Behavior resulting from skin type may also be a factor. People who can’t tan are more likely to avoid the sun or to use sunscreen, with the result that we may be under-estimating the risk associated with sun exposure. The Gandini study’s analysis of intermittent sun exposure “suggested that if we do not take into account phenotype and phototype for adjustment of the estimates we will obtain RRs that are lower not because of the sun effect, but probably because people with sensitive skin do not try to tan to the same extent.” In other words, people who are more likely to burn – typically fair skin types – tend to stay out of the sun (decreasing sun exposure), while those who more easily tan tend to stay in the sun (increasing sun exposure). The “average” exposure doesn’t take this into account, and the corresponding melanoma rate is lower than it would be if people were acting independent of their skin type.
And the take away?
Sunburn, sun exposure, and tanning beds are all convicted culprits for melanoma risk. And for avoiding sunburn, our choices are limited: stay out of the sun, wear sun-blocking clothes, and apply sunscreen. Your risk is higher if you are white and non-Hispanic, older, and male. On the other hand, even if you are a young black female, careful attention to any possible skin abnormalities could save your life.

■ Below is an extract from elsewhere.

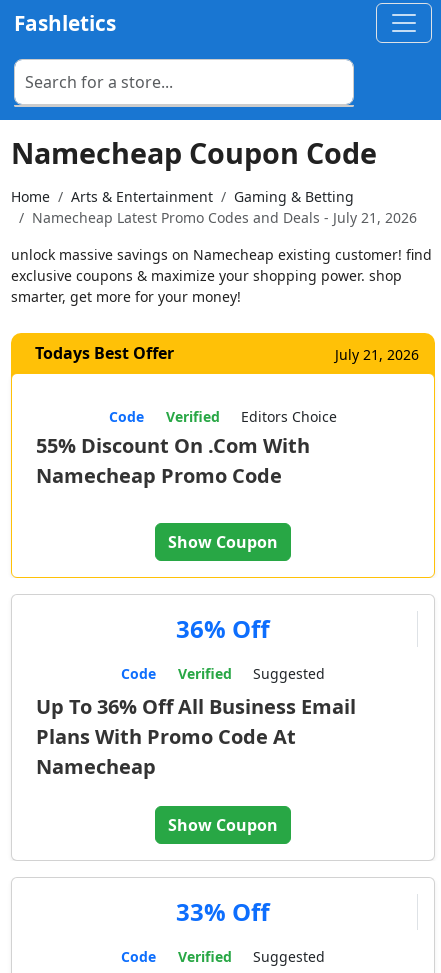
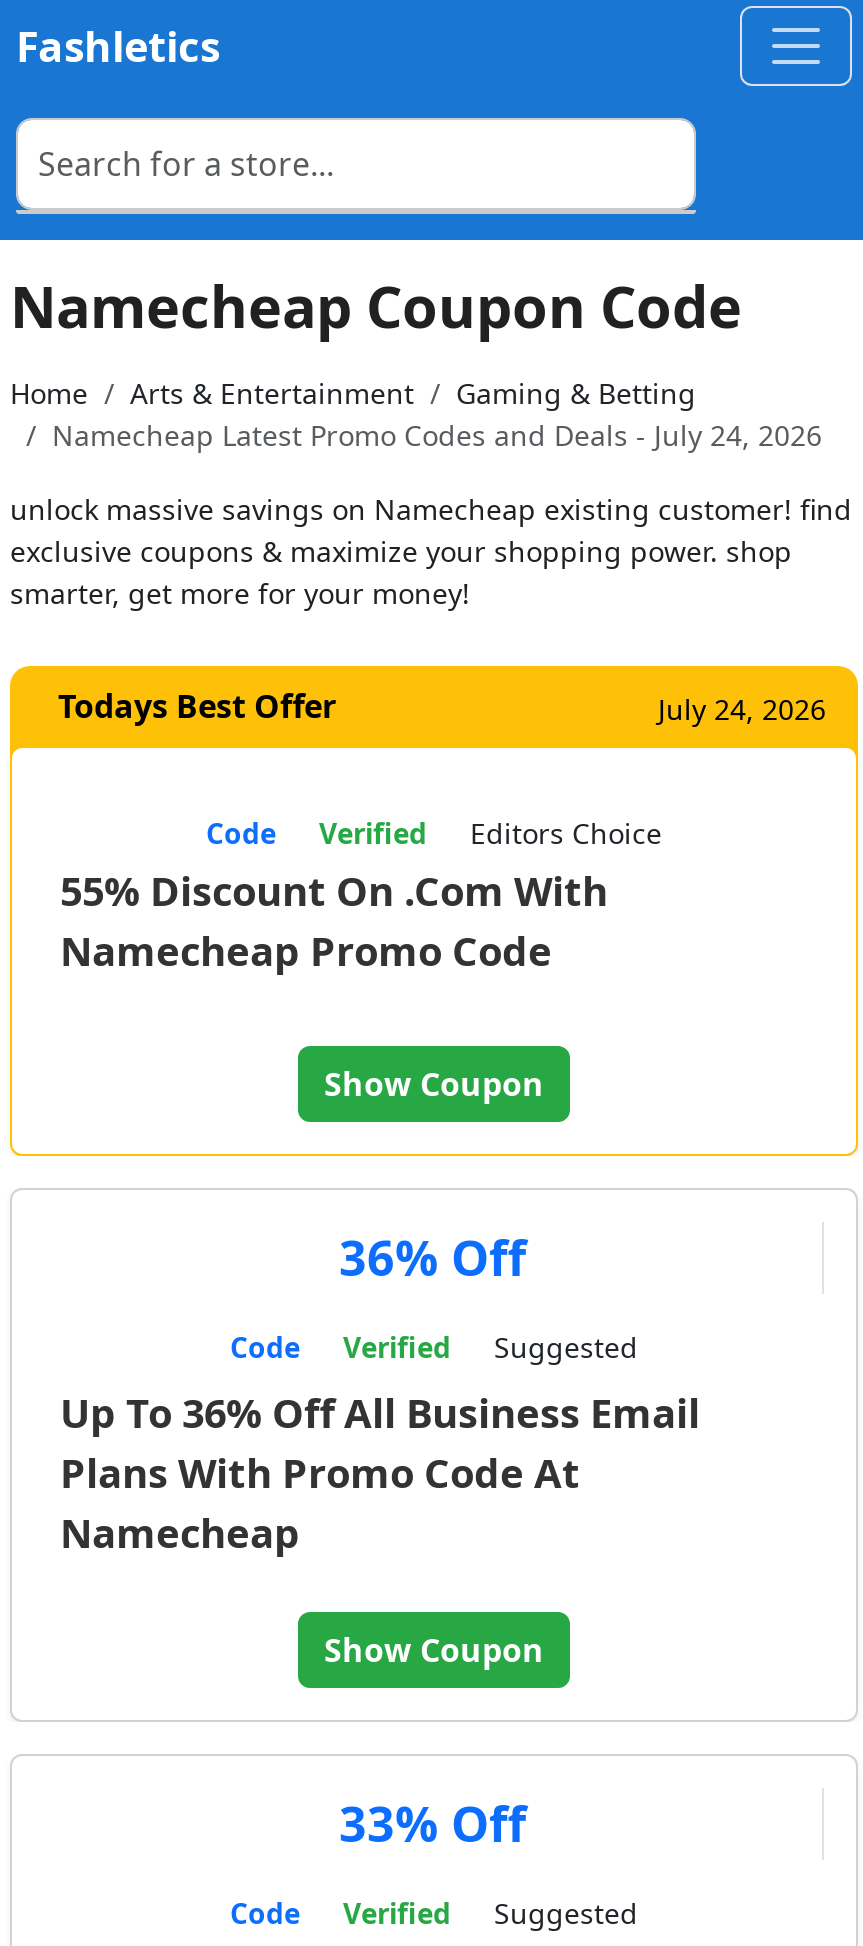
[32,208,417,227] Namecheap Latest Promo Codes and Deals - July 21, 2026 -> [52,416,822,454] Namecheap Latest Promo Codes and Deals - July 24, 2026
[335,345,419,364] July 21, 2026 -> [658,690,826,728] July 24, 2026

Melanoma steals an average of 17.1 years of someone’s life. With more than 10,000 people to die in the U.S. alone, the stakes are high. While genetics and randomness play a role, evidence is strong that sun exposure and sunburn both play a role in the development of melanoma. Staying out of the sun (especially in peak hours), wearing protective clothing, and wearing sunscreen are all effective ways to minimize burning and melanoma risk.
Please note that this is a forum for statisticians and mathematicians to critically evaluate the design and statistical methods used in studies. The subjects (products, procedures, treatments, etc.) of the studies being evaluated are neither endorsed nor rejected by Sense About Science USA. We encourage readers to use these articles as a starting point to discuss better study design and statistical analysis. While we strive for factual accuracy in these posts, they should not be considered journalistic works, but rather pieces of academic writing.